— Да что вы, голубчик, бог с вами! — воскликнул Мезенцев. — Вы только плохое пророчите, мой друг!
— Но я исхожу из настроений в обществе, в низах, которые, простите, мне ведомы лучше, чем вам. А настроения таковы, что все возможно. Даже в кругах светского общества идут разговоры в благоприятном для Засулич духе. Словом, в ней видят чуть ли не заступницу чести и достоинства человека, над которым надругался наш Трепов. А кроме того…
— Что кроме того? Голубчик, в последнее время вы стали все больше пугать меня своим… — Мезенцев чуть не сказал: «карканьем». — Что еще, говорите!
— Среди рабочих тоже усиливается тяга к насильственным действиям против власти. Недавно вот…

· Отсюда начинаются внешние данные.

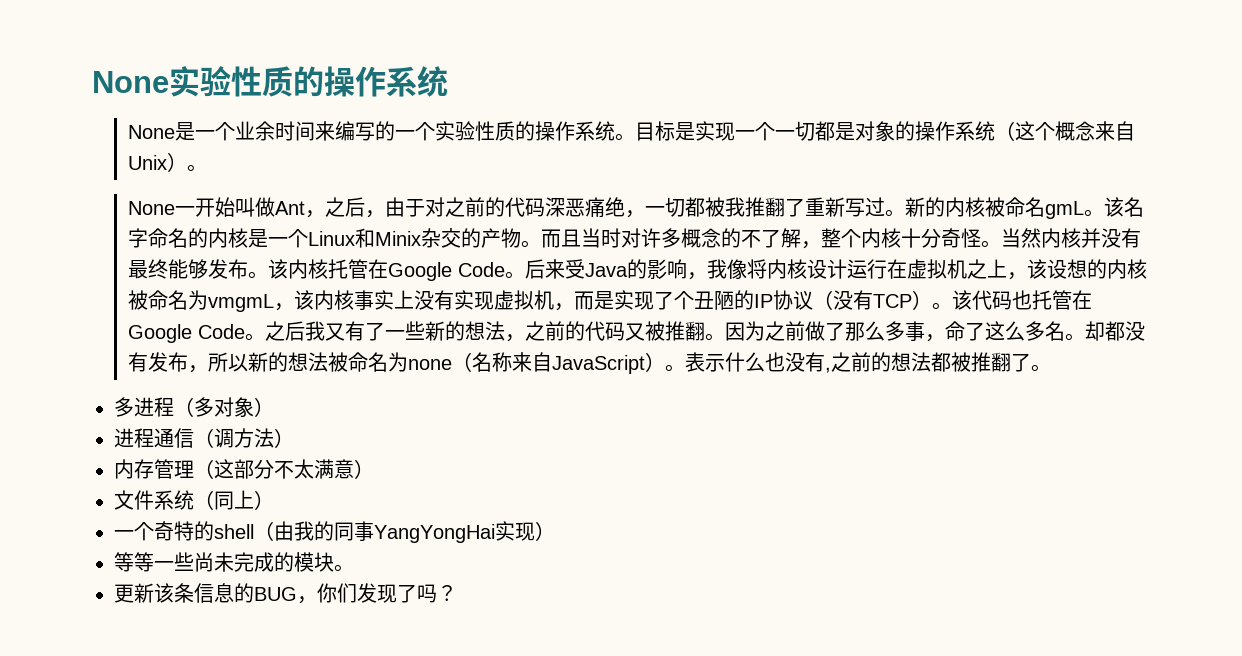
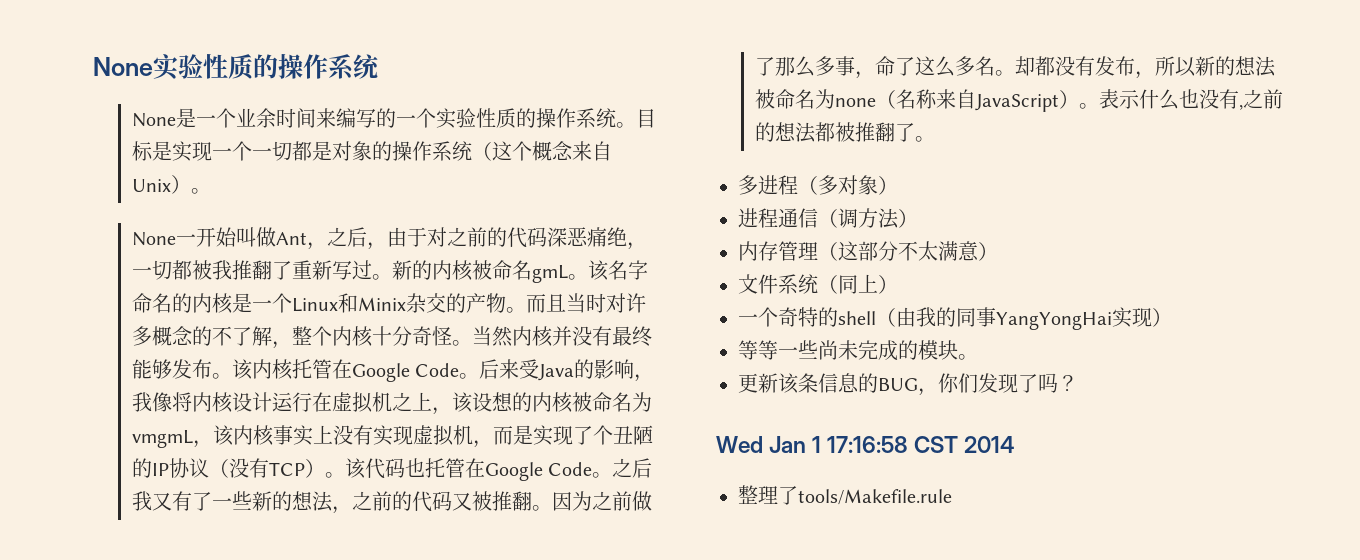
(457, 593) none -> [716,436,1015,453] [738,485,952,505] // Wed Jan 1 17:16:58 CST 2014 // 整理了tools/Makefile.rule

— Это пустяки все, — перебил Мезенцев, — что касается рабочих, то государь вовсе не придает им особого значения, это все те же крестьяне, и в их верноподданнические чувства он верит.
— Но возьмите Потапова…
— Пусть его, — не стал слушать Мезенцев. — Пора забыть это имя.

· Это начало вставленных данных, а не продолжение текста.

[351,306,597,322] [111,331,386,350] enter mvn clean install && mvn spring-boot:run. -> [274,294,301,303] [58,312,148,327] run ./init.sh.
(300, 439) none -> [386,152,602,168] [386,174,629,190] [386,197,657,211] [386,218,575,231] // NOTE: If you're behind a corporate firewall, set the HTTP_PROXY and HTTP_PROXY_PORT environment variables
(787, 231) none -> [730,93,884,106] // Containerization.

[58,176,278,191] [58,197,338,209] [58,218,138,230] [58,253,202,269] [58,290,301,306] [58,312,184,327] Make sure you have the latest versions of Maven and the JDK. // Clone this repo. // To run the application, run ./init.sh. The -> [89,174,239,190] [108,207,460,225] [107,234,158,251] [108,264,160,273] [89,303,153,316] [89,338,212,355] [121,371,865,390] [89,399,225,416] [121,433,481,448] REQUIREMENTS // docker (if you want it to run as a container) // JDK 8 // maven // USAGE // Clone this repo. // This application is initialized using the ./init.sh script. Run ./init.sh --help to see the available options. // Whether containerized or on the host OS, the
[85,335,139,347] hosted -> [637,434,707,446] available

В следующий момент шефа жандармов вдруг осеняет идея, и он спрашивает у Кириллова:
— Послушайте, а почему бы этому Потапову не дать стрекача из монастыря? Пусть сбежит.
— Зачем, ваше высокопревосходительство?
— Куда бы он делся? Сюда бы примчал. А вы бы за ним слежку установили. Таким путем можно было бы еще кое-кого выловить.

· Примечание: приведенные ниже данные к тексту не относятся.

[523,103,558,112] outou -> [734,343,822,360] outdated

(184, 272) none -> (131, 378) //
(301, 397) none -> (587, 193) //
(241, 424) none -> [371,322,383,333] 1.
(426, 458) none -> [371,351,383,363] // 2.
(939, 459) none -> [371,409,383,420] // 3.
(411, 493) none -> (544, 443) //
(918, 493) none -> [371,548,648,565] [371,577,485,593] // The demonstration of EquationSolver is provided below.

— Я это имел в виду, ваше высокопревосходительство, да из некоторых высших соображений отказался от подобной уловки.
Доводы Кириллова разумны. Государь император сделал красивый жест и проявил для всеобщего сведения особую свою высочайшую милость к Потапову: вместо Сибири велел отдать его в монастырь для исправления нравственности юного бунтаря и утверждения в правилах христианского и верноподданнического долга. И если государь, его величество, сам соизволил так распорядиться с верою в успех своего жеста доброй воли, то не следует его огорчать таким оборотом дела, при котором могут подумать, что он ошибся, а этого не может быть.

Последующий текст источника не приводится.